Revision comparison data
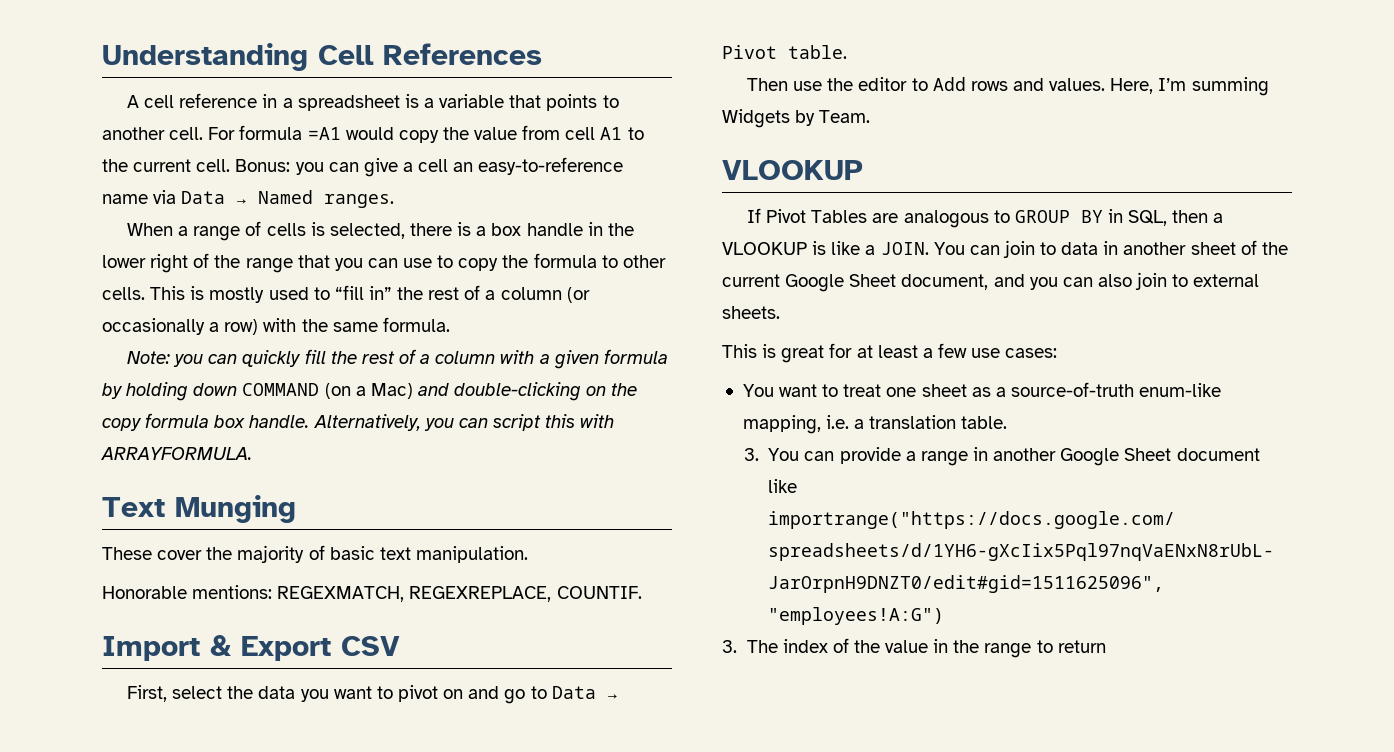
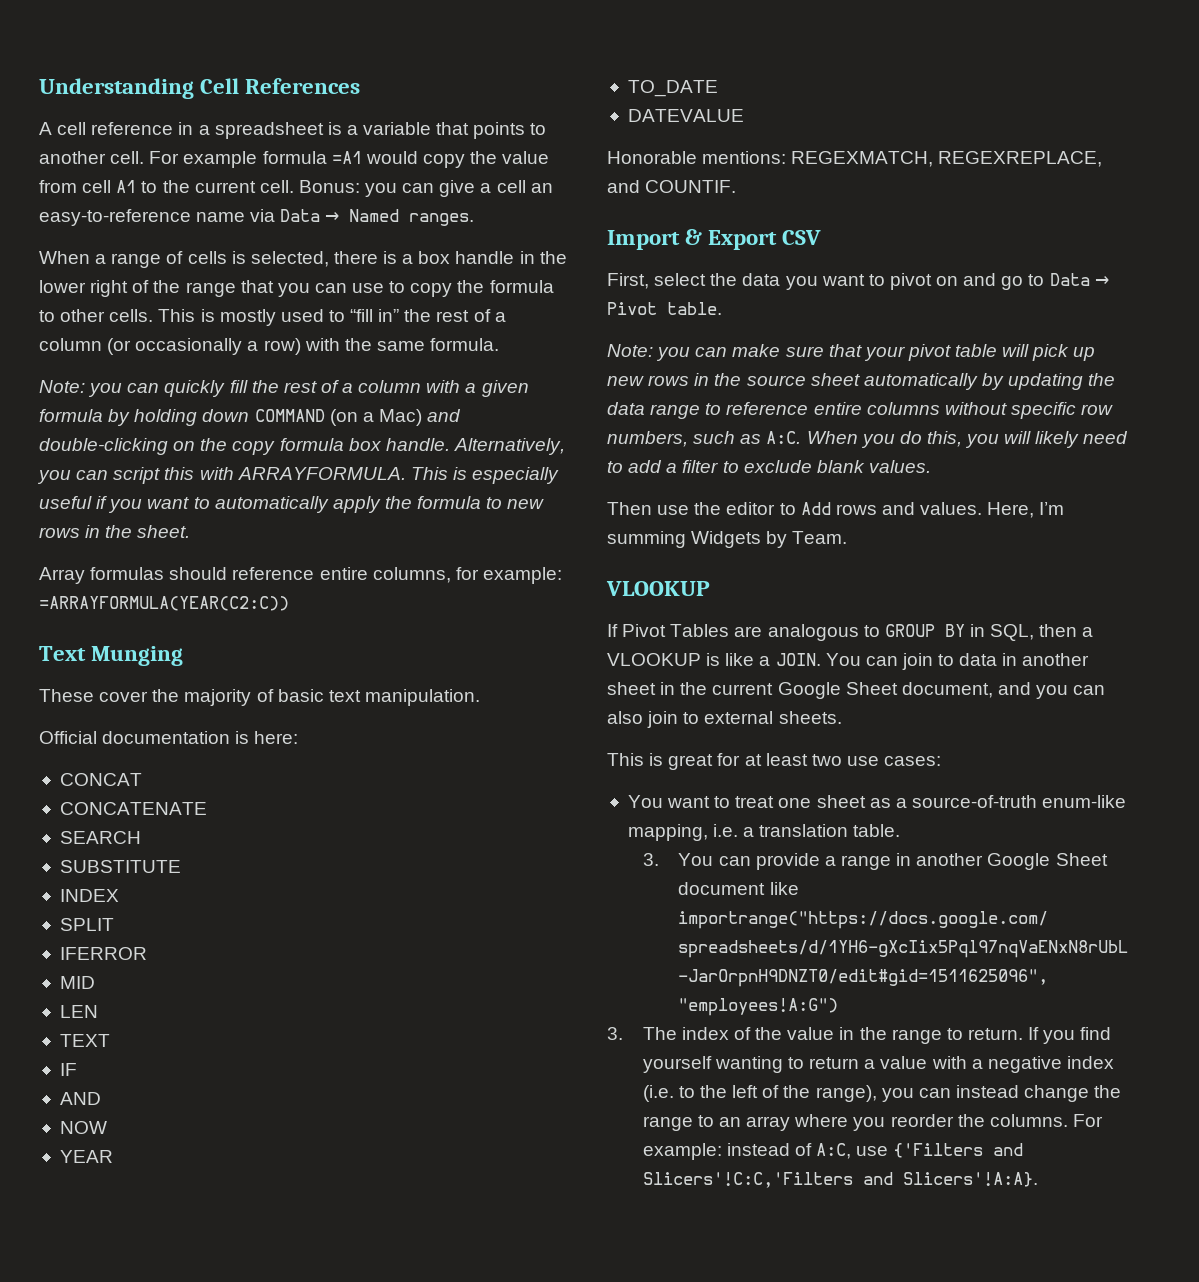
(236, 133) none -> [183,151,258,168] example
(252, 453) none -> [410,467,560,484] [39,496,545,513] [39,525,191,538] [39,567,562,584] [39,596,289,611] This is especially useful if you want to automatically apply the formula to new rows in the sheet. // Array formulas should reference entire columns, for example: =ARRAYFORMULA(YEAR(C2:C))
(528, 554) none -> [39,731,299,744] [59,773,142,786] [59,802,207,815] [59,831,141,844] [59,860,181,873] [59,889,119,902] [59,918,114,931] [59,947,147,960] [59,976,95,989] [59,1005,98,1018] [59,1034,110,1047] [59,1063,77,1076] [59,1092,101,1105] [59,1121,107,1134] [59,1150,113,1163] [627,80,718,97] [627,109,744,122] // Official documentation is here: // CONCAT // CONCATENATE // SEARCH // SUBSTITUTE // INDEX // SPLIT // IFERROR // MID // LEN // TEXT // IF // AND // NOW // YEAR // TO_DATE // DATEVALUE
(552, 594) none -> [607,180,640,193] and
(847, 52) none -> [607,344,1096,361] [607,373,1116,390] [607,402,1114,419] [607,431,1129,448] [607,460,931,473] // Note: you can make sure that your pivot table will pick up new rows in the source sheet automatically by updating the data range to reference entire columns without specific row numbers, such as A:C. When you do this, you will likely need to add a filter to exclude blank values.
[1240,240,1257,255] of -> [660,682,676,695] in
[922,343,967,358] a few -> [811,754,842,766] two
[1057,640,1106,653] return -> [967,1027,1112,1044] [642,1056,1114,1073] [642,1085,1122,1102] [642,1114,1103,1131] [642,1143,1024,1160] [642,1172,1038,1188] return. If you find yourself wanting to return a value with a negative index (i.e. to the left of the range), you can instead change the range to an array where you reorder the columns. For example: instead of A:C, use {'Filters and Slicers'!C:C,'Filters and Slicers'!A:A}.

▶ _WORK REQUEST_
Could you write the entries out again exactly, without their pictures?

▶ _SOLUTION TO THIS PROBLEM_
(236, 133) none -> [183,151,258,168] example
(252, 453) none -> [410,467,560,484] [39,496,545,513] [39,525,191,538] [39,567,562,584] [39,596,289,611] This is especially useful if you want to automatically apply the formula to new rows in the sheet. // Array formulas should reference entire columns, for example: =ARRAYFORMULA(YEAR(C2:C))
(528, 554) none -> [39,731,299,744] [59,773,142,786] [59,802,207,815] [59,831,141,844] [59,860,181,873] [59,889,119,902] [59,918,114,931] [59,947,147,960] [59,976,95,989] [59,1005,98,1018] [59,1034,110,1047] [59,1063,77,1076] [59,1092,101,1105] [59,1121,107,1134] [59,1150,113,1163] [627,80,718,97] [627,109,744,122] // Official documentation is here: // CONCAT // CONCATENATE // SEARCH // SUBSTITUTE // INDEX // SPLIT // IFERROR // MID // LEN // TEXT // IF // AND // NOW // YEAR // TO_DATE // DATEVALUE
(552, 594) none -> [607,180,640,193] and
(847, 52) none -> [607,344,1096,361] [607,373,1116,390] [607,402,1114,419] [607,431,1129,448] [607,460,931,473] // Note: you can make sure that your pivot table will pick up new rows in the source sheet automatically by updating the data range to reference entire columns without specific row numbers, such as A:C. When you do this, you will likely need to add a filter to exclude blank values.
[1240,240,1257,255] of -> [660,682,676,695] in
[922,343,967,358] a few -> [811,754,842,766] two
[1057,640,1106,653] return -> [967,1027,1112,1044] [642,1056,1114,1073] [642,1085,1122,1102] [642,1114,1103,1131] [642,1143,1024,1160] [642,1172,1038,1188] return. If you find yourself wanting to return a value with a negative index (i.e. to the left of the range), you can instead change the range to an array where you reorder the columns. For example: instead of A:C, use {'Filters and Slicers'!C:C,'Filters and Slicers'!A:A}.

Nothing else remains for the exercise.